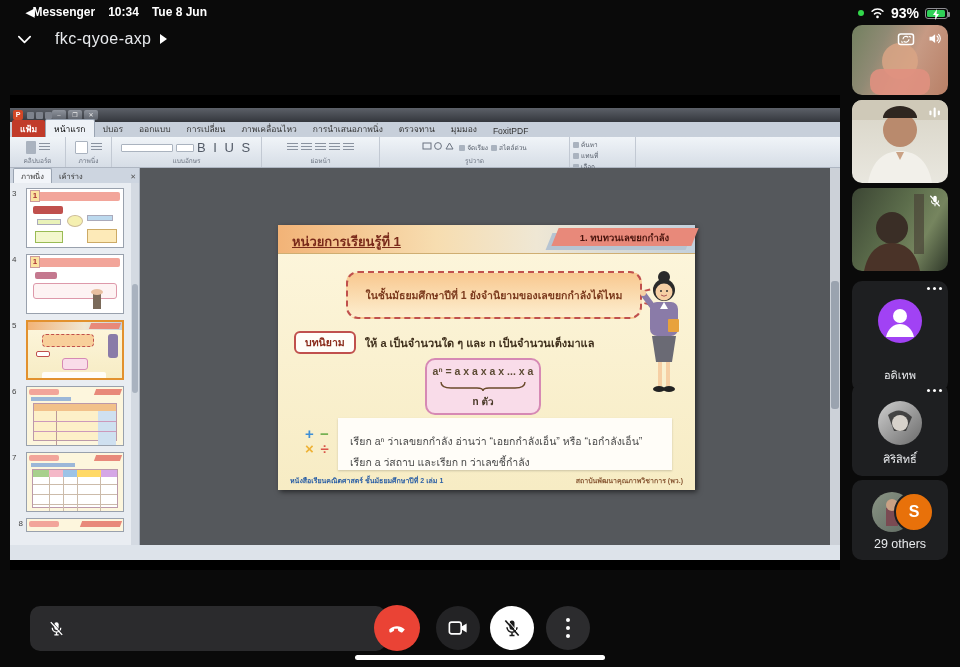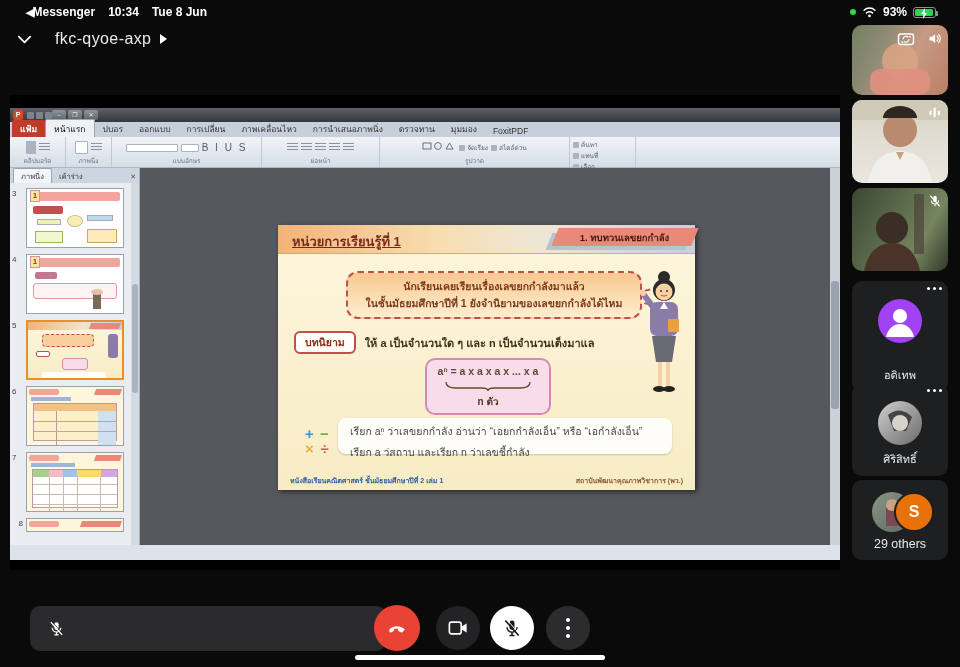--- a/index.html
+++ b/index.html
@@ -12,8 +12,8 @@
   
   .statusbar-left { position:absolute; top:5px; left:26px; display:flex; gap:13px; align-items:center;
     color:#fff; font-size:12px; font-weight:700; }
-  .statusbar-right { position:absolute; top:5px; right:24px; display:flex; gap:6px; align-items:center;
-    color:#fff; font-size:12px; font-weight:700; }
+  .statusbar-right { position:absolute; top:5px; right:12px; display:flex; gap:6px; align-items:center;
+    color:#fff; font-size:14px; font-weight:700; }
   .back-tri { color:#fff; font-size:11px; margin-right:-7px; }
   .green-dot { width:6px; height:6px; border-radius:50%; background:#32d74b; }
   .battery { position:relative; width:23px; height:11px; border:1px solid #8e8e93; border-radius:3px; }

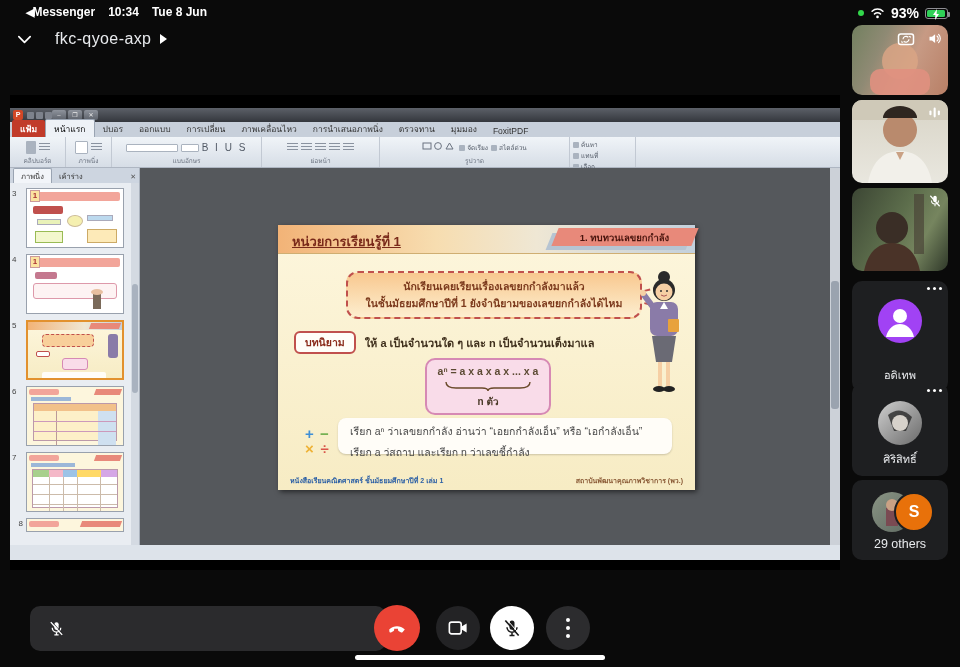--- a/index.html
+++ b/index.html
@@ -48,7 +48,7 @@
   .rgroup-label { font-size:6.5px; color:#6b7380; text-align:center; }
   .rrow { display:flex; gap:3px; align-items:center; justify-content:center; flex:1; }
   .blk { background:#aab3bf; border-radius:1px; }
-  .glyphs { font-size:10px; color:#525a66; letter-spacing:2px; }
+  .glyphs { font-size:13px; color:#525a66; letter-spacing:2px; }
   .lines { width:11px; height:9px; background:repeating-linear-gradient(#8a93a0 0 1px,transparent 1px 3px); }
   .rb-item { display:flex; align-items:center; gap:2px; font-size:6.5px; color:#525a66; }
   .rb-item .blk { width:6px; height:6px; }

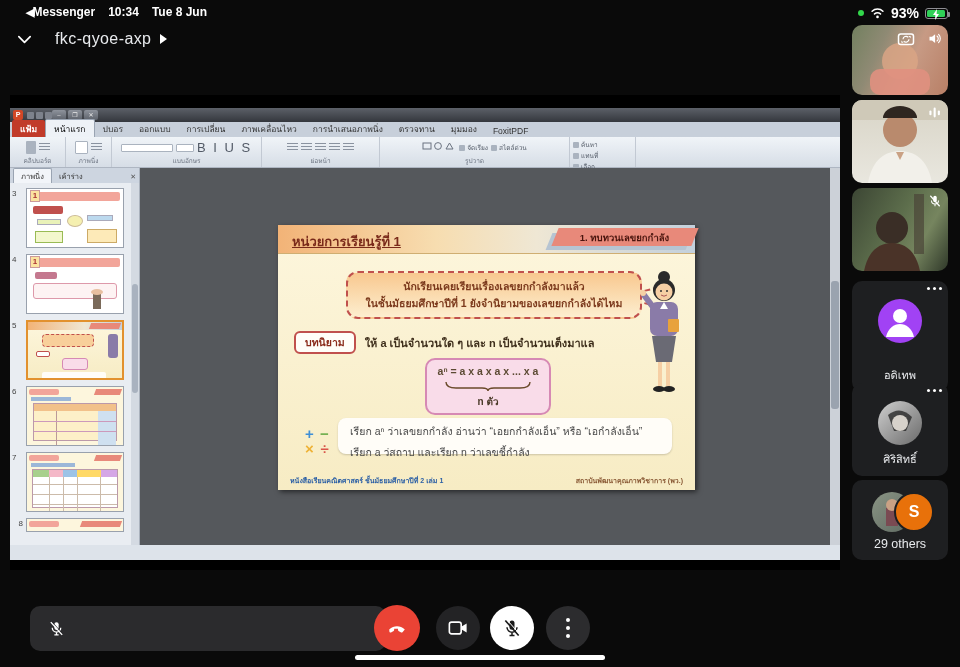--- a/index.html
+++ b/index.html
@@ -395,7 +395,6 @@
             </div>
 
             <div class="s-callout">
-              <span>นักเรียนเคยเรียนเรื่องเลขยกกำลังมาแล้ว</span>
               <span>ในชั้นมัธยมศึกษาปีที่ 1 ยังจำนิยามของเลขยกกำลังได้ไหม</span>
             </div>
             <span class="callout-tail1"></span>

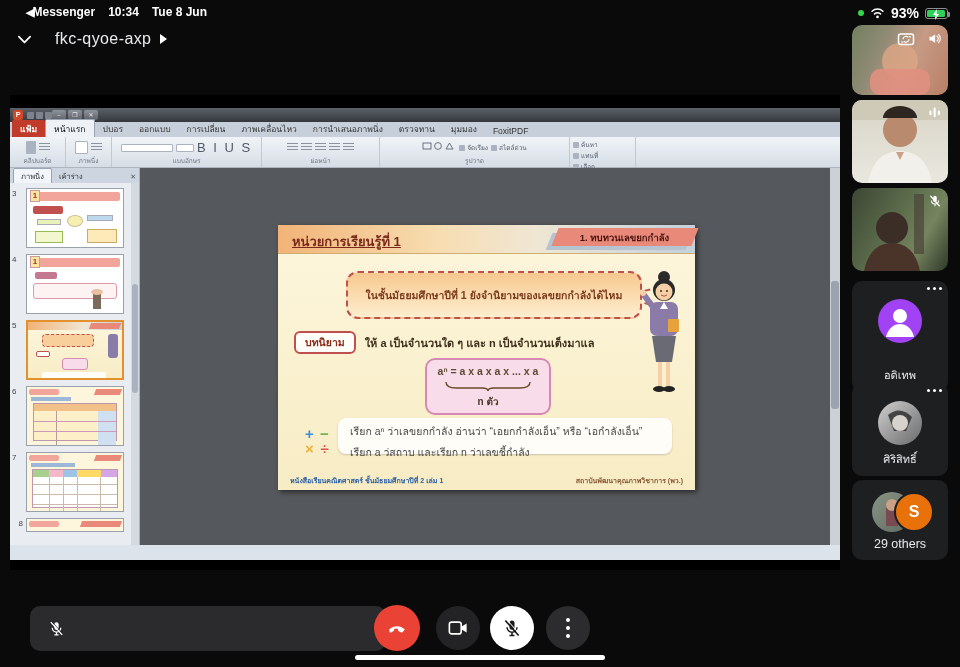--- a/index.html
+++ b/index.html
@@ -93,7 +93,7 @@
   .s-deflabel { border:2px solid #c0504d; border-radius:6px; background:#fffdf8; padding:1px 9px;
     font-size:10.5px; font-weight:700; color:#8a2a1a; }
   .s-deftext { font-size:11px; color:#3f2f1c; font-weight:700; }
-  .s-formula { position:absolute; left:147px; top:133px; width:126px; height:57px; background:#f9dce9;
+  .s-formula { position:absolute; left:147px; top:133px; width:116px; height:57px; background:#f9dce9;
     border:2px solid #d689b4; border-radius:10px; text-align:center; }
   .s-formula-line { margin-top:5px; font-size:10.5px; color:#5c4a33; font-weight:700; }
   .s-formula-note { font-size:10px; color:#4a3a28; font-weight:700; margin-top:-1px; }

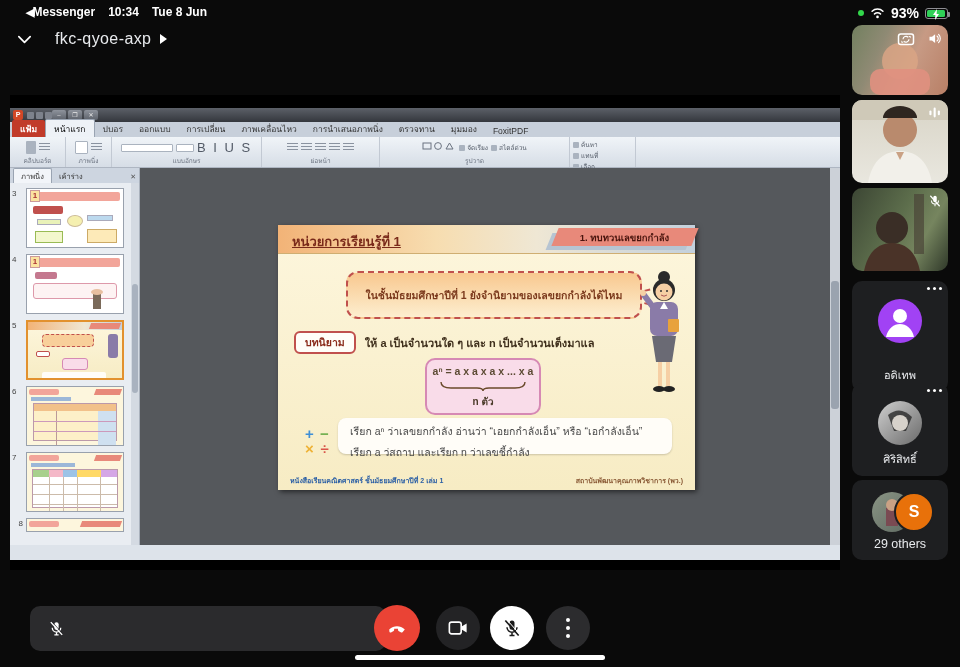--- a/index.html
+++ b/index.html
@@ -100,8 +100,8 @@
   .s-ops { position:absolute; left:24px; top:201px; display:grid; grid-template-columns:15px 15px; grid-gap:0px;
     font-size:15px; font-weight:900; line-height:15px; text-align:center; }
   .op-plus { color:#3f8fd6; } .op-minus { color:#6fae4e; } .op-times { color:#eeb236; } .op-div { color:#d9554a; }
-  .s-bottom { position:absolute; left:60px; top:193px; width:334px; height:36px; background:#fffdf8;
-    border-radius:8px; box-shadow:0 1px 2px rgba(0,0,0,.18); padding:3px 12px; font-size:10.5px;
+  .s-bottom { position:absolute; left:60px; top:193px; width:334px; height:52px; background:#fffdf8;
+    border-radius:0; box-shadow:0 1px 2px rgba(0,0,0,.18); padding:13px 12px; font-size:10.5px;
     color:#4a4a4a; line-height:2.0; }
   .s-footer-left { position:absolute; left:12px; bottom:4px; font-size:7px; color:#2b5fa5; font-weight:700; }
   .s-footer-right { position:absolute; right:12px; bottom:4px; font-size:7px; color:#8a5a36; font-weight:700; }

▶ [Problem details]
Each line above that contains the string "formula" should be copied.

▶ [Expected output]
-  .s-formula { position:absolute; left:147px; top:133px; width:126px; height:57px; background:#f9dce9;
+  .s-formula { position:absolute; left:147px; top:133px; width:116px; height:57px; background:#f9dce9;
   .s-formula-line { margin-top:5px; font-size:10.5px; color:#5c4a33; font-weight:700; }
   .s-formula-note { font-size:10px; color:#4a3a28; font-weight:700; margin-top:-1px; }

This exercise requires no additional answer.